February 14, 2011 2 comments

For a while I used to think that all there was to XML was <blah attribute=”value”>inner</blah>, but of course there is much more. I’m now digging into the real stuff like XPath, XSLT and XML Schemas.

I’ve come across a data set of bus stops (as well as live info on where buses are, and their status). The bus stop data set (http://nswbusdata.info/ptipslivedata/getptipslivedata?filename=stopdescriptions.zip, no longer active so I’m hosting my original copies at http://tianjara.net/data/nsw-buses/ for preservation) is in an XML format,

<?xml version="1.0" encoding="UTF-8" standalone="yes"?>
<StopDescriptionList license="http://creativecommons.org/licenses/by-nc-nd/3.0/au/" copyright="NSW Roads and Traffic Authority">
    <stop longitude="151.17832" latitude="-33.81852" tsndescription="Osborne Rd nr Ronald Av" TSN="206699"/>
    <stop longitude="151.17359" latitude="-33.8082" tsndescription="Ralston St nr Murray St" TSN="2066138"/>
    <stop longitude="151.17764" latitude="-33.82054" tsndescription="Second Av nr Osborne Rd" TSN="206698"/>
    <stop longitude="151.17629" latitude="-33.81926" tsndescription="Fourth Av nr Second Av" TSN="206697"/>
  ...

Although because of the license, I cannot use this data in OpenStreetMap, I was still interested in converting it into an a .osm file. The perfect job for XSLT!

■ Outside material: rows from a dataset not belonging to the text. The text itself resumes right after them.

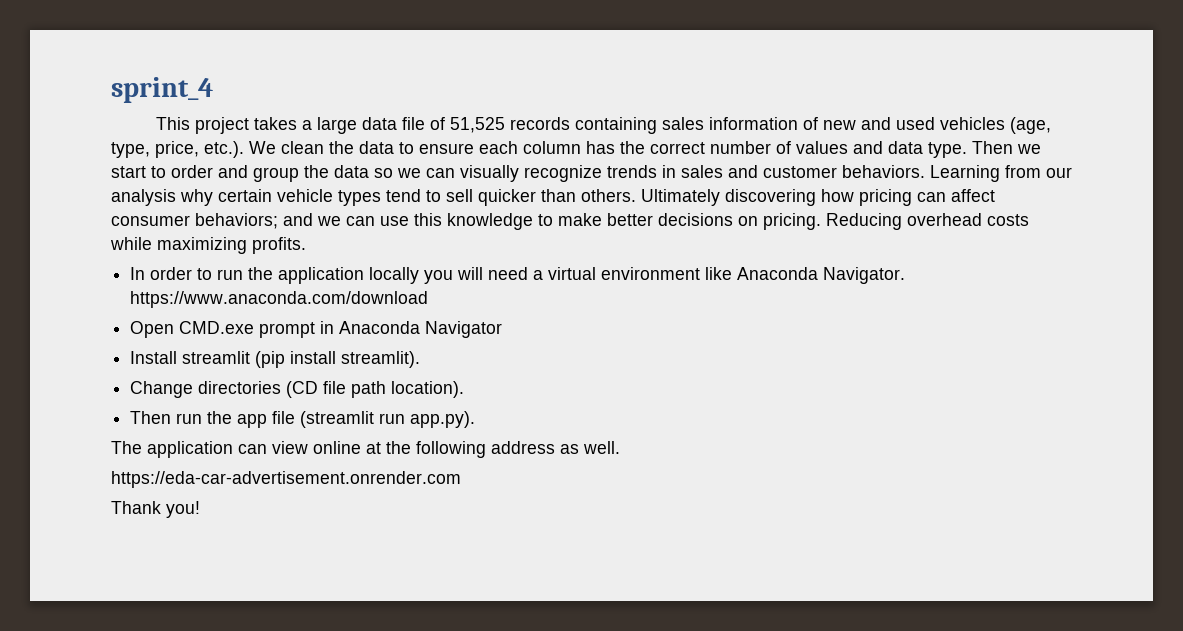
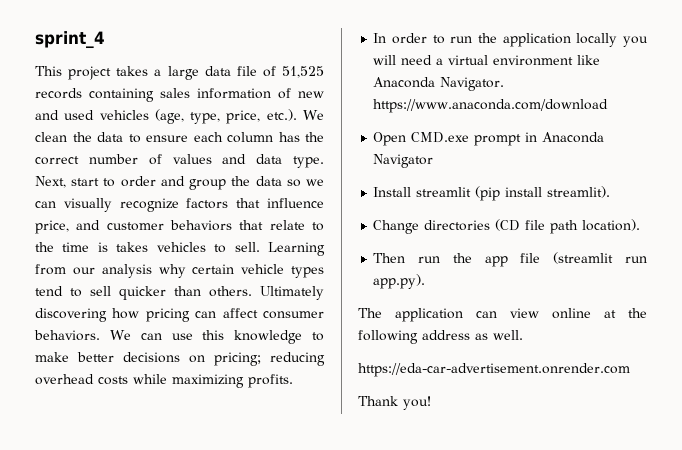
- Then we start to order and group the data so we can visually recognize trends in sales and customer behaviors.
+ Next, start to order and group the data so we can visually recognize factors that influence price, and customer behaviors that relate to the time is takes vehicles to sell.
- Ultimately discovering how pricing can affect consumer behaviors; and we can use this knowledge to make better decisions on pricing. Reducing overhead costs while maximizing profits.
+ Ultimately discovering how pricing can affect consumer behaviors. We can use this knowledge to make better decisions on pricing; reducing overhead costs while maximizing profits.

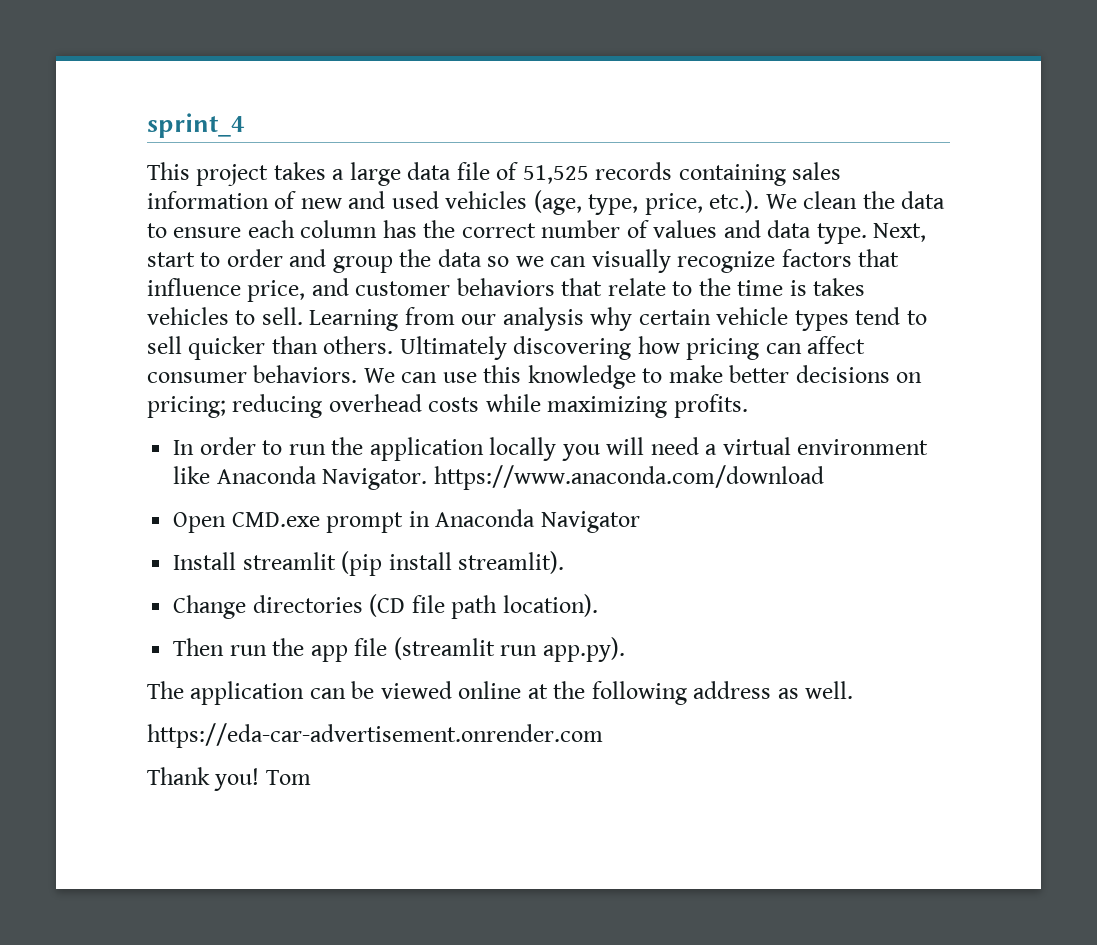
- The application can view online at the following address as well.
+ The application can be viewed online at the following address as well.
+ Tom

It turned out to be quite a simple task with a neat solution. My XSLT stylesheet used to do the translation:

<?xml version="1.0" encoding="UTF-8"?>
<xsl:stylesheet xmlns:xsl="http://www.w3.org/1999/XSL/Transform" version="1.0">
    <xsl:output method="xml" indent="yes"/> 

    <xsl:template match="/StopDescriptionList">
        <osm version='0.6' generator='XSLT'>
            <xsl:apply-templates select="stop"/>
        </osm>
    </xsl:template>

    <xsl:template match="stop">
        <xsl:variable name="count">
            <xsl:number/>
        </xsl:variable>

        <node id='-{$count}' lat="{@latitude}" lon="{@longitude}">
            <tag k='ref:tsn' v='{@TSN}' />
            <tag k='fixme' v='{@tsndescription}' />
        </node>
    </xsl:template>

</xsl:stylesheet>

Then it was a just a simple,

xsltproc -o busses.osm busses-stylesheet.xslt stopdescription.xml

The data is CC BY-NC-ND 3.0, but they sneak in some additional terms in the fine print, which in addition to the NC-ND would further lead to incompatibilities with the OSM license, and would under my definition of free data, make this data set non-free. For interest the first three additional terms are,

  1. You must not use the Data in any way that could create false or misleading outcomes or interpretations, or bring the RTA into ridicule or disrepute. You must not use the Data in conjunction with the promotion of alcohol or unsafe road practices.
  2. You must ensure that the Data used is current, and provide details as to the date and time of sourcing the Data from the RTA in all reproductions of the Data (including in any software applications incorporating the Data).
  3. In all reproductions of the Data (including in any software applications incorporating the Data), the following disclaimer must be provided: “The accuracy or suitability of the Data is not verified and it is provided on an “as is” basis.”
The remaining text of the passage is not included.